**What needs to be done:**
Copy every line of the records below that holds the word "well".

○ ○ ○

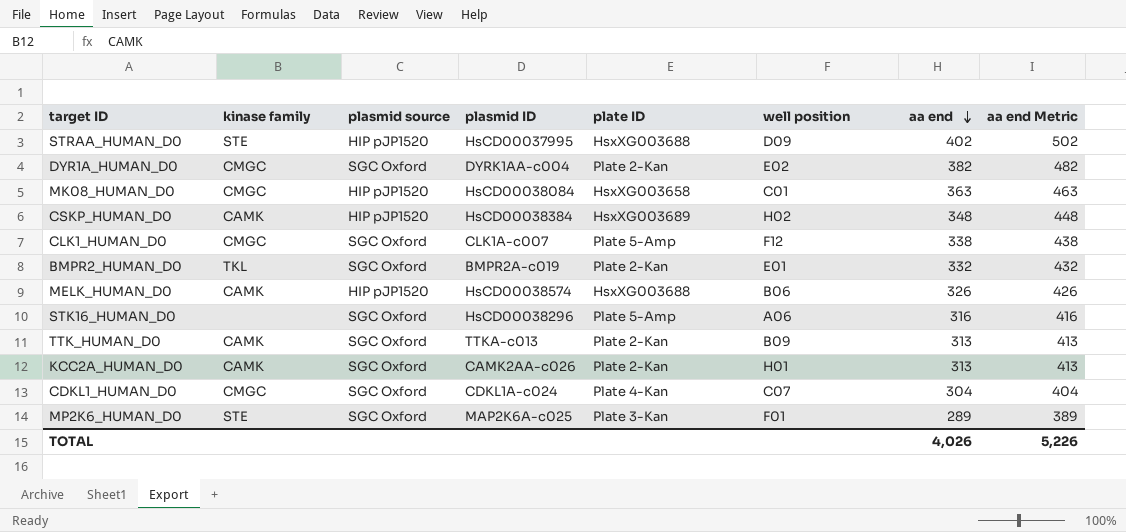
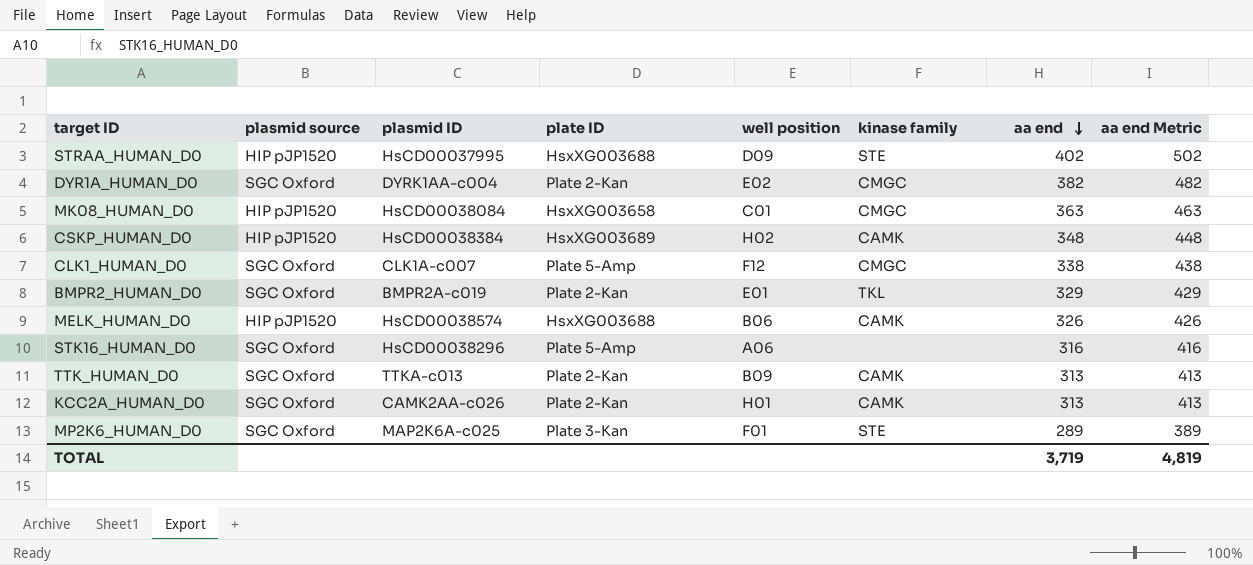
column kinase family | position: 2 -> 6
row CDKL1_HUMAN_D0: CMGC | SGC Oxford | CDKL1A-c024 | Plate 4-Kan | C07 | 304 | 404 -> none
BMPR2_HUMAN_D0 | aa end: 332 -> 329
BMPR2_HUMAN_D0 | aa end Metric: 432 -> 429
TOTAL | aa end: 4,026 -> 3,719
TOTAL | aa end Metric: 5,226 -> 4,819

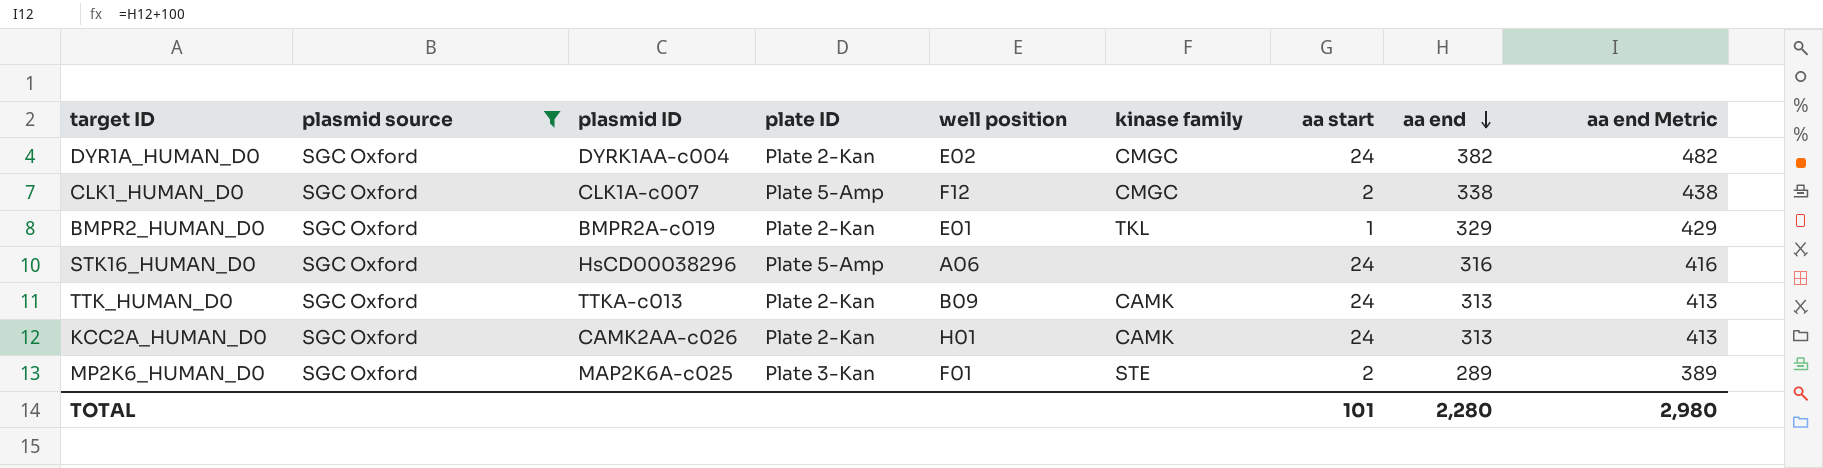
filter: none -> plasmid source = SGC Oxford
column aa start | position: none -> 7
TOTAL | aa end: 3,719 -> 2,280
TOTAL | aa end Metric: 4,819 -> 2,980

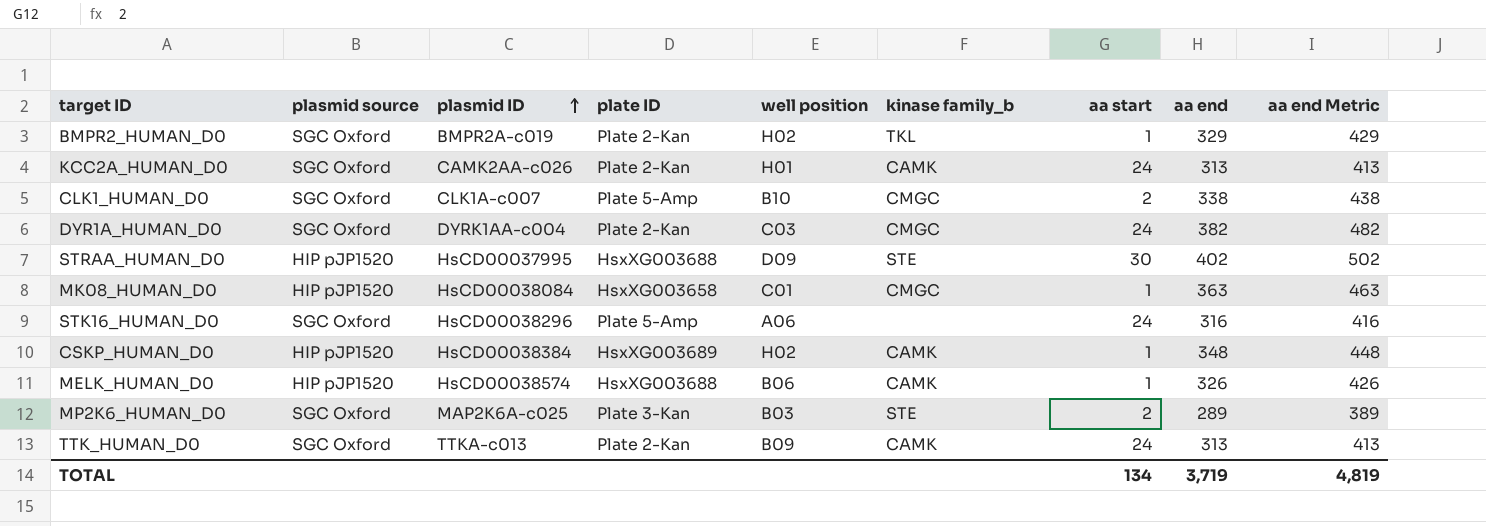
filter: plasmid source = SGC Oxford -> none
row order: aa end descending -> plasmid ID ascending
column name: kinase family -> kinase family_b
BMPR2_HUMAN_D0 | well position: E01 -> H02
CLK1_HUMAN_D0 | well position: F12 -> B10
DYR1A_HUMAN_D0 | well position: E02 -> C03
MP2K6_HUMAN_D0 | well position: F01 -> B03
TOTAL | aa start: 101 -> 134
TOTAL | aa end: 2,280 -> 3,719
TOTAL | aa end Metric: 2,980 -> 4,819

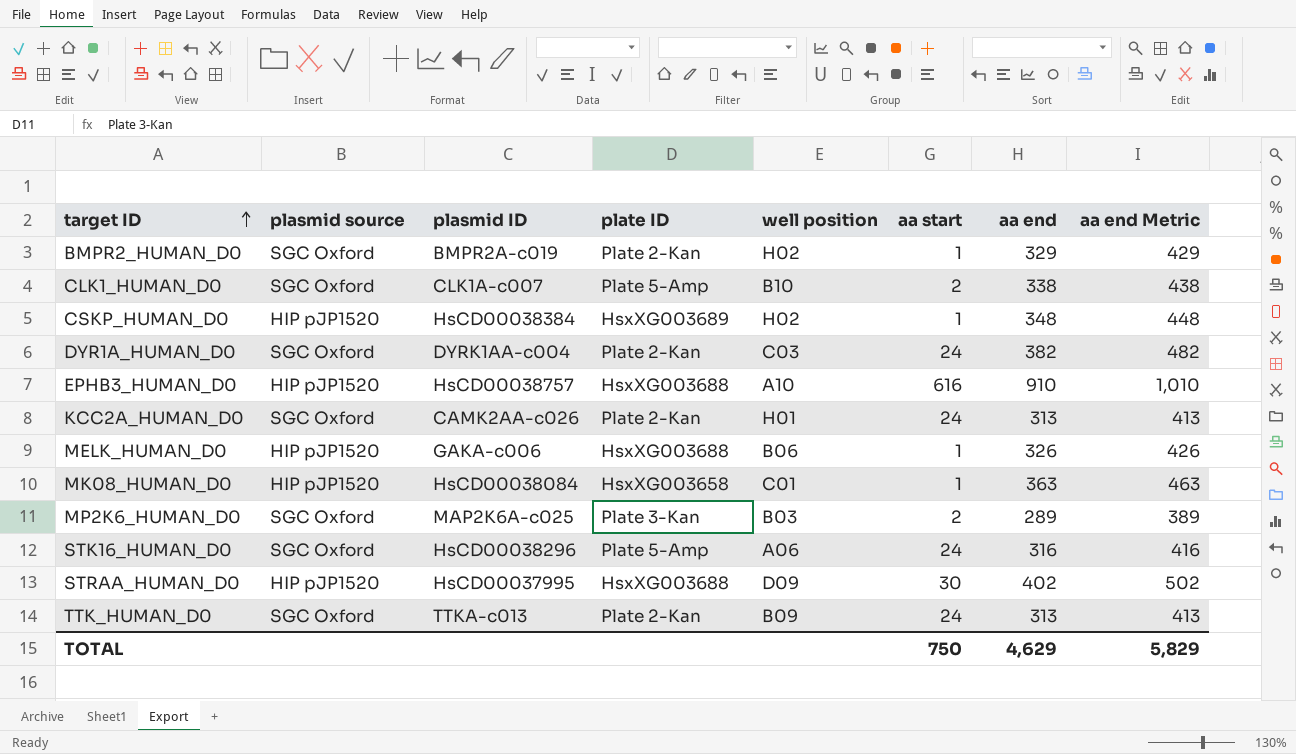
row order: plasmid ID ascending -> target ID ascending
column kinase family_b | position: 6 -> none
row EPHB3_HUMAN_D0: none -> HIP pJP1520 | HsCD00038757 | HsxXG003688 | A10 | 616 | 910 | 1,010
MELK_HUMAN_D0 | plasmid ID: HsCD00038574 -> GAKA-c006
TOTAL | aa start: 134 -> 750
TOTAL | aa end: 3,719 -> 4,629
TOTAL | aa end Metric: 4,819 -> 5,829

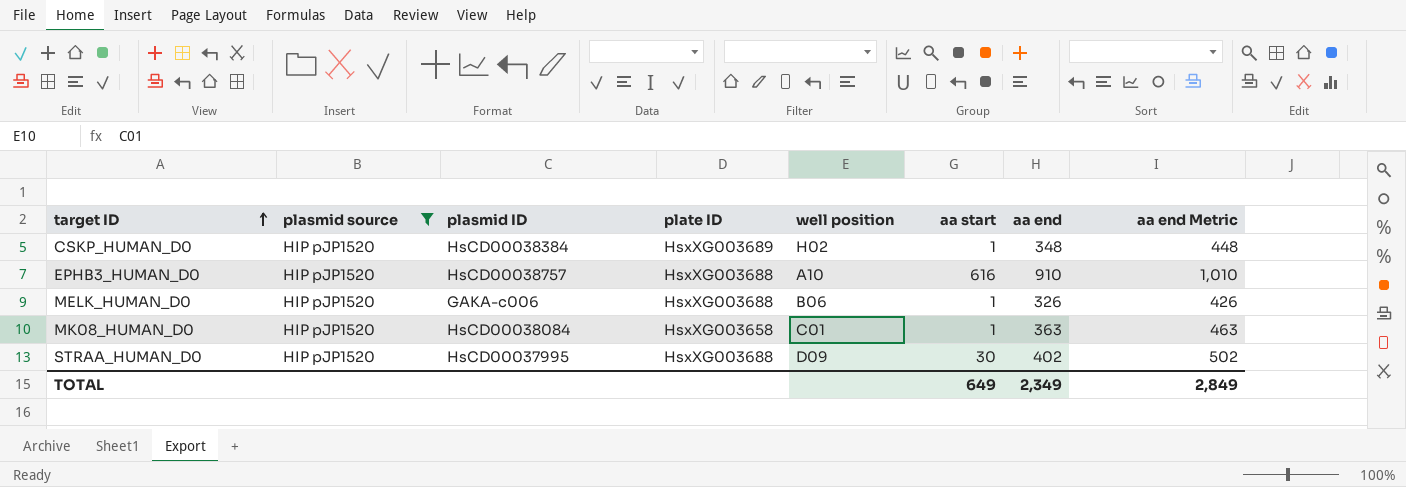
filter: none -> plasmid source = HIP pJP1520
TOTAL | aa start: 750 -> 649
TOTAL | aa end: 4,629 -> 2,349
TOTAL | aa end Metric: 5,829 -> 2,849

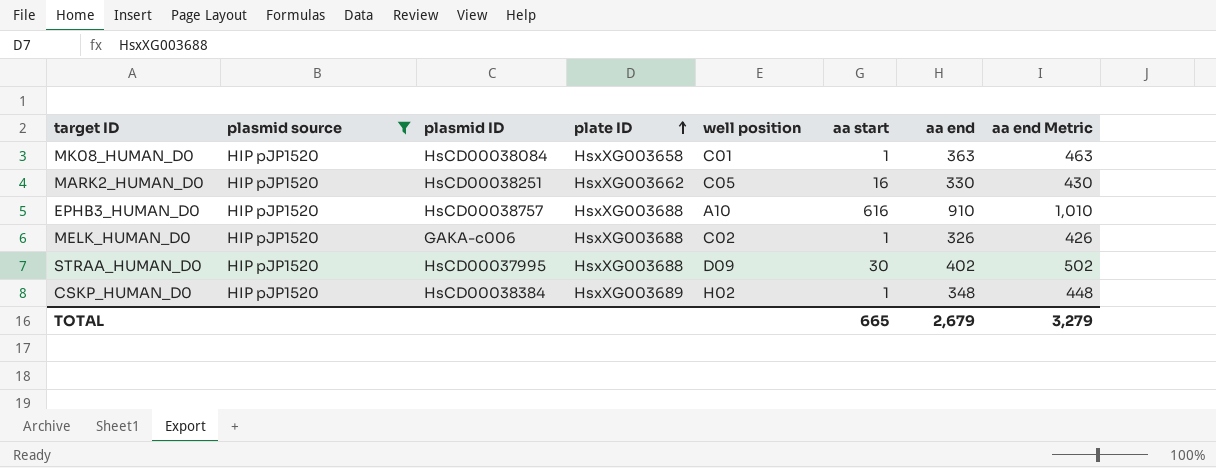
row order: target ID ascending -> plate ID ascending
row MARK2_HUMAN_D0: none -> HIP pJP1520 | HsCD00038251 | HsxXG003662 | C05 | 16 | 330 | 430
MELK_HUMAN_D0 | well position: B06 -> C02
TOTAL | aa start: 649 -> 665
TOTAL | aa end: 2,349 -> 2,679
TOTAL | aa end Metric: 2,849 -> 3,279

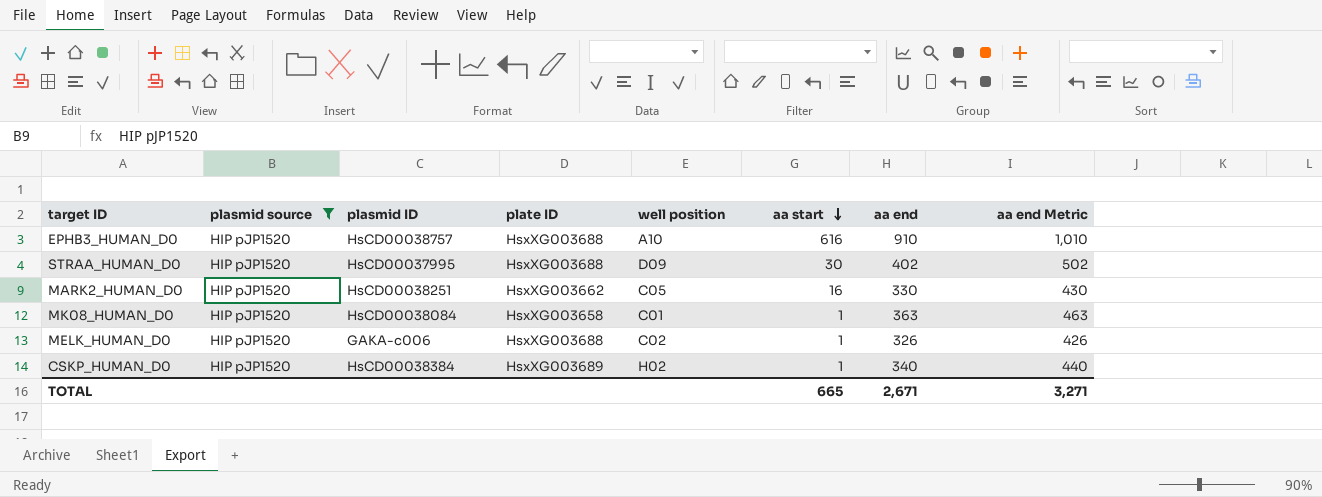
row order: plate ID ascending -> aa start descending
CSKP_HUMAN_D0 | aa end: 348 -> 340
CSKP_HUMAN_D0 | aa end Metric: 448 -> 440
TOTAL | aa end: 2,679 -> 2,671
TOTAL | aa end Metric: 3,279 -> 3,271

○ ○ ○

**Your solution:**
BMPR2_HUMAN_D0 | well position: E01 -> H02
CLK1_HUMAN_D0 | well position: F12 -> B10
DYR1A_HUMAN_D0 | well position: E02 -> C03
MP2K6_HUMAN_D0 | well position: F01 -> B03
MELK_HUMAN_D0 | well position: B06 -> C02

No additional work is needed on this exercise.